"You like those scatterplots, don't you?", someone said to me the other day. And I can't deny it. On most projects that my lab has been assigned to, at some point I end up messing around with all the project data, plotting one thing against another and looking for correlations.
Often what I find is negative. Plotting liver microsome stability (a measure, in theory, of one of the major pathways for drug metabolism) against compound blood levels in animal dosing has rarely, in my perhaps unrepresentative experience, shown much of a correlation. In vivo blood levels are just too complicated, and influenced by too many other things. But I'm often surprised by how many people assume that there's a correlation - because, to a first approximation, it sort of makes sense that there might be - without actually having run the numbers.
That's a theme that keeps recurring: a fair amount of what people think they know about their project isn't true. I think it's because we keep reaching for simple explanations and rules of thumb, in hopes that we can get some sort of grip on the data. We give these too much weight, though, especially if we don't examine them every so often to see if they're still holding up (or if they ever did in the first place).
Another factor is good ol' fear. It's unnerving to face up to the fact that you don't know why your compounds are behaving the way that they are, and that you don't know what to do about it. It's no fun to plot your primary assay data against your secondary data and see a dropped-paintcan scatter instead of a correlation, because that kind of thing can set your whole project back months (or kill it altogether). One of the biggest problems in an information-driven field is that not everyone wants to know.

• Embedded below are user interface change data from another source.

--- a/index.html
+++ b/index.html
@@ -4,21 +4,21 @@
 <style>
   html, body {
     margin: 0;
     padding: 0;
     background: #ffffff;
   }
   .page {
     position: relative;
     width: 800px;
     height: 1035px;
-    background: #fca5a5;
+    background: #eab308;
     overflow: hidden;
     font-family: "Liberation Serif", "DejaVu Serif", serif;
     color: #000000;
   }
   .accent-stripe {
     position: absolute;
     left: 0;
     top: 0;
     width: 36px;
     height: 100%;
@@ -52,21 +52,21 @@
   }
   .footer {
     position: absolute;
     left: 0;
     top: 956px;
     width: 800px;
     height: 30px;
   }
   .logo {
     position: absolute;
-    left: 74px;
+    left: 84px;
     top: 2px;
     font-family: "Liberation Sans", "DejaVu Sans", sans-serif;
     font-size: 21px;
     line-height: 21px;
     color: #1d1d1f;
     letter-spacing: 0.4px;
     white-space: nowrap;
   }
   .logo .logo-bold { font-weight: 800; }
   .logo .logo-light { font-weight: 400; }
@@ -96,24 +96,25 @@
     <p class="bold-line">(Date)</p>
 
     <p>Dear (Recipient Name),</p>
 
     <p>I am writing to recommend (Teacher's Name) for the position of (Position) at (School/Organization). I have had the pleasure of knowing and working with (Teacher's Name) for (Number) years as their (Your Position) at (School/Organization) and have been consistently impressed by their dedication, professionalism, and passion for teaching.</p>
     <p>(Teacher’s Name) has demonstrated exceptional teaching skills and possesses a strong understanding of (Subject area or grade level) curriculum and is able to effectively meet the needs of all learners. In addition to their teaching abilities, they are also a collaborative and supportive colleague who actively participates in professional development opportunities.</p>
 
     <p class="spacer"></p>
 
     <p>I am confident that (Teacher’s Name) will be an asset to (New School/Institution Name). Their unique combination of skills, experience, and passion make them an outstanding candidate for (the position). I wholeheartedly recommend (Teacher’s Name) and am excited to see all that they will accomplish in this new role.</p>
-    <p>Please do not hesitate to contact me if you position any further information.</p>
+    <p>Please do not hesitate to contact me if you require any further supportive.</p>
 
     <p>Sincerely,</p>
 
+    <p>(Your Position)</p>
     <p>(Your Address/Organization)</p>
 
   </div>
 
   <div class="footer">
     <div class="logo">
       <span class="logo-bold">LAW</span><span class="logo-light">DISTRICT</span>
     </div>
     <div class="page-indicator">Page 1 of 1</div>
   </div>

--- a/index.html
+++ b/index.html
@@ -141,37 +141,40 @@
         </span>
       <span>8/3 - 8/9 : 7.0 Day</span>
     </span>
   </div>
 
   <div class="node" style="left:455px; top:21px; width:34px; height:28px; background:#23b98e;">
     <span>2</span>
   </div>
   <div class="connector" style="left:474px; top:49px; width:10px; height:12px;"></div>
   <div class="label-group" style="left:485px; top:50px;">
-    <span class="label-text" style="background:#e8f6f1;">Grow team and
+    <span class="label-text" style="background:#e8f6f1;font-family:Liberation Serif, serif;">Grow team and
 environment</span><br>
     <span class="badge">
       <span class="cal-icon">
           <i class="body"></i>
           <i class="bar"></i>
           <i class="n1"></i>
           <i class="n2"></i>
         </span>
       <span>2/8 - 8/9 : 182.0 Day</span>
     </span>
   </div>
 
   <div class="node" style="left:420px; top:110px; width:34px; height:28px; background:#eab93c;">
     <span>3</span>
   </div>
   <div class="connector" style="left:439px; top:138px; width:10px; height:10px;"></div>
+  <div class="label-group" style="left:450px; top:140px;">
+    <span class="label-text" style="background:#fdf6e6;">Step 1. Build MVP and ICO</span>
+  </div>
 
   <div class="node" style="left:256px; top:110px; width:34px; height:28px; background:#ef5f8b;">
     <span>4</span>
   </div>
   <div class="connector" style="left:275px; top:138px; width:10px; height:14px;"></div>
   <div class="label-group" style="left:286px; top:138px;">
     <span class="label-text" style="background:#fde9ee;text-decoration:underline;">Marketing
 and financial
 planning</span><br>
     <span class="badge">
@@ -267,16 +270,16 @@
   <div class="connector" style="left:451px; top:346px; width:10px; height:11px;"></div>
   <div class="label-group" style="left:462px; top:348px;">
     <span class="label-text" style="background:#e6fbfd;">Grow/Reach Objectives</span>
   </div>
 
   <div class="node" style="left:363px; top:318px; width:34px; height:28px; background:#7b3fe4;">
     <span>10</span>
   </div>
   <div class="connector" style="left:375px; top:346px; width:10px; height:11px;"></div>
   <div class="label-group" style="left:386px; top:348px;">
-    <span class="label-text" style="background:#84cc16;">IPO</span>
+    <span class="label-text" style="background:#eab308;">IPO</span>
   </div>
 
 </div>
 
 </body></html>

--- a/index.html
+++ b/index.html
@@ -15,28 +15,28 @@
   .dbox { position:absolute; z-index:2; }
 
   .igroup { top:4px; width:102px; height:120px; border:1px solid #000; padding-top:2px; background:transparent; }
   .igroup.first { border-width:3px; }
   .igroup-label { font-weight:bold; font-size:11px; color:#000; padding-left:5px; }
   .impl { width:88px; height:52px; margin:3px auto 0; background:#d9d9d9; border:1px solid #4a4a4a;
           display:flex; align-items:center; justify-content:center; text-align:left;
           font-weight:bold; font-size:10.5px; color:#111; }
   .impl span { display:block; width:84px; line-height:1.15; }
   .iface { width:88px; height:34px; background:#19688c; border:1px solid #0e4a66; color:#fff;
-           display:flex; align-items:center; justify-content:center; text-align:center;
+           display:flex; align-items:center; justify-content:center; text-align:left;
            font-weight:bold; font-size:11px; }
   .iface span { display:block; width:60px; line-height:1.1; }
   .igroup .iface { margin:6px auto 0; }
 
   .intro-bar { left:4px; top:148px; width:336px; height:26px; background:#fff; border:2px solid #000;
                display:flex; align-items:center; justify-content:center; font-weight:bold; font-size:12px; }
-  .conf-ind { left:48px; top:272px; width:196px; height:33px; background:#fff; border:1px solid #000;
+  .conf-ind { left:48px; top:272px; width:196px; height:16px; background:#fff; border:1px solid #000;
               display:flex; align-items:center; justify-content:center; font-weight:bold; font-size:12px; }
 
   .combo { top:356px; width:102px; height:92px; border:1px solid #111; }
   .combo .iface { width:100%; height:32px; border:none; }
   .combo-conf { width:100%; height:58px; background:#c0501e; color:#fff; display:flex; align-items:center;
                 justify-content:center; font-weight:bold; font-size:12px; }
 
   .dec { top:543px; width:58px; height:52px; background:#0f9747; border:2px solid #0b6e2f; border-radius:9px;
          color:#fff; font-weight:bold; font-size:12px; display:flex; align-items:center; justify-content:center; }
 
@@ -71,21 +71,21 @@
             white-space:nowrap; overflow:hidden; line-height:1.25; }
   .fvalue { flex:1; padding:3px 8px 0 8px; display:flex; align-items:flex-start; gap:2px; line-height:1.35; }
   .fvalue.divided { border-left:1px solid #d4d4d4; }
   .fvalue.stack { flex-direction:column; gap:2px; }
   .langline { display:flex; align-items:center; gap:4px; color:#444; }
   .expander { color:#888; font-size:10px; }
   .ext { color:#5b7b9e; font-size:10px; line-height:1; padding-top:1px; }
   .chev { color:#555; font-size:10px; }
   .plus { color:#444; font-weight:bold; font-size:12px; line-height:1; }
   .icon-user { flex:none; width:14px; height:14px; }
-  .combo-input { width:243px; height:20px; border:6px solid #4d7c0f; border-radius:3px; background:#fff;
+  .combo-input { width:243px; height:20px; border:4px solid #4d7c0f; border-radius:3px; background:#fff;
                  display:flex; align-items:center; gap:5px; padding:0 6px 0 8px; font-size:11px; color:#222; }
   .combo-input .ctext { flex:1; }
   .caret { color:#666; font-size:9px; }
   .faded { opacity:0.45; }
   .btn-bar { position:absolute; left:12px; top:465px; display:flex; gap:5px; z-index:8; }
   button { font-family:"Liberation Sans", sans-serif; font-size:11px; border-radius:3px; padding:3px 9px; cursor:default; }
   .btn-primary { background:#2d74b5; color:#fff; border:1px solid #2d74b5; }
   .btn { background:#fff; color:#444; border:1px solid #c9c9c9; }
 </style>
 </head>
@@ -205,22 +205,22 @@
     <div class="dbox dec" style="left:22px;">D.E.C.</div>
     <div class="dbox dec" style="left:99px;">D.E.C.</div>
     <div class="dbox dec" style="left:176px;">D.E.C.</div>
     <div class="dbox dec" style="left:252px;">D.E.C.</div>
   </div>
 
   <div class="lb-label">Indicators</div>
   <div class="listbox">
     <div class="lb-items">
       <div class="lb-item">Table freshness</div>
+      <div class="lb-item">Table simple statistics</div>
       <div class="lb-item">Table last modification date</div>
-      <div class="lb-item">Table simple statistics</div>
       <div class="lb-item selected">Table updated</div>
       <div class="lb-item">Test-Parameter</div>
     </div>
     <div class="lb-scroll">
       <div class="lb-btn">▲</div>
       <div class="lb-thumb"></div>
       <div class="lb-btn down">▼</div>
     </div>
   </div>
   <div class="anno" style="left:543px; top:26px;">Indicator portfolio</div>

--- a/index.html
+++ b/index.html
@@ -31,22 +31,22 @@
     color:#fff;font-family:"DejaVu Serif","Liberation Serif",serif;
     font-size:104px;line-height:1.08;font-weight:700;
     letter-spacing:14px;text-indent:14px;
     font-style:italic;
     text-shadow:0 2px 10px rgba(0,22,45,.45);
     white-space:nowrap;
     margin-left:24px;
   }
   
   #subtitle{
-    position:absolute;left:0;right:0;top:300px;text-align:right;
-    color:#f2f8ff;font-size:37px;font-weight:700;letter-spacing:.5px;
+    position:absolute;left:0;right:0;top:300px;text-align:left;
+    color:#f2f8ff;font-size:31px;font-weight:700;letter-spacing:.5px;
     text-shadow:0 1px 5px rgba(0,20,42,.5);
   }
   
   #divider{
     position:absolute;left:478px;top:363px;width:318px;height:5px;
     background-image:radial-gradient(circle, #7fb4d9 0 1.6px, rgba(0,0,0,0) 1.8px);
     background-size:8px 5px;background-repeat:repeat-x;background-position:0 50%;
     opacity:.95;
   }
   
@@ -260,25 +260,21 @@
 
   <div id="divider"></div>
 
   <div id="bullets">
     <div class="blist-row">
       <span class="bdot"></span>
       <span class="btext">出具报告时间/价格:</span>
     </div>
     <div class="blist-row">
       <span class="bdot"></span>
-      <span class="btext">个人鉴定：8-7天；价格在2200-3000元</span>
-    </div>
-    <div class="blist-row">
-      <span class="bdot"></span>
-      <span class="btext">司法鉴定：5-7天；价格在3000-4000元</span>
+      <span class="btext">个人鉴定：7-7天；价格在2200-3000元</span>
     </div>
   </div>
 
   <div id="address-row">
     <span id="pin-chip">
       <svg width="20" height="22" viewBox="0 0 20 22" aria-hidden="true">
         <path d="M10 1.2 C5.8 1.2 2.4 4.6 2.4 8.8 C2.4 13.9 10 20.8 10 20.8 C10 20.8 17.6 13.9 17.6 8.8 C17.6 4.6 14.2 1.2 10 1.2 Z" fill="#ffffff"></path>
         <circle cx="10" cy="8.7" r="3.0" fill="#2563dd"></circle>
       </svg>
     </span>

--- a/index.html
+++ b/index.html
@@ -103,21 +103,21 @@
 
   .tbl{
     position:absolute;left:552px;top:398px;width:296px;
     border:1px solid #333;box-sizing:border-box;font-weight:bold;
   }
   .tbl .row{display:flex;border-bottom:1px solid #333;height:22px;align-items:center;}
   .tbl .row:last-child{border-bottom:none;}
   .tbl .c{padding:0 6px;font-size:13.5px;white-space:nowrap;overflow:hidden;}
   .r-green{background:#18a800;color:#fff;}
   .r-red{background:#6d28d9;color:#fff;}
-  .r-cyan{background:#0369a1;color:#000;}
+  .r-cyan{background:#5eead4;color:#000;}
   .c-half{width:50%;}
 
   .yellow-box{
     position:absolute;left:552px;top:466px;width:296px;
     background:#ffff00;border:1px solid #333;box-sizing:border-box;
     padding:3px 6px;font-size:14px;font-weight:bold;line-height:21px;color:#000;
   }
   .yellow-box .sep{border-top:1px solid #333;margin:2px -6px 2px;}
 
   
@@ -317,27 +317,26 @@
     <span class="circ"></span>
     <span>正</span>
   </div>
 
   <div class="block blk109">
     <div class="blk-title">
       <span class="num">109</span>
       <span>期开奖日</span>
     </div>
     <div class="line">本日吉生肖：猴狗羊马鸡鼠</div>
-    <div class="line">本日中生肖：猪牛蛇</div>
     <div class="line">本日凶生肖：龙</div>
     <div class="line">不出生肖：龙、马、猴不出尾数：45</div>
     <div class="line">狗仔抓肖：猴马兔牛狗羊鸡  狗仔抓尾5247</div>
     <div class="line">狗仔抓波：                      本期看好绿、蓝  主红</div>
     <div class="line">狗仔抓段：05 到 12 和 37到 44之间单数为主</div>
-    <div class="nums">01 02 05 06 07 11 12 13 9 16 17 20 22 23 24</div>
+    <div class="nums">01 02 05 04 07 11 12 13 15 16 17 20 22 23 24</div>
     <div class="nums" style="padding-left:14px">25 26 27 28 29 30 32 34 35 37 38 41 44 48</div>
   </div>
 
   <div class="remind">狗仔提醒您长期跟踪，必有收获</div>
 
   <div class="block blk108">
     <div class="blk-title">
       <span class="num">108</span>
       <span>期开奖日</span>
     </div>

One time when I was giving the numbers a complete run-through, I noticed one of the plots actually seemed to have a fairly good shape to it. Y-axis was potency (plotted as -log), and there it was, actually increasing - broadly, messily, but undeniably - with the X-axis, which was. . .corporate compound number, the one assigned to each new compound as it was sent in for the assay. Oh, well. It showed that we were making progress, anyway. And at least nobody suggested that we attempt to give the compounds numbers from years in the future, in order to make them instant surefire winners. I've heard sillier suggestions.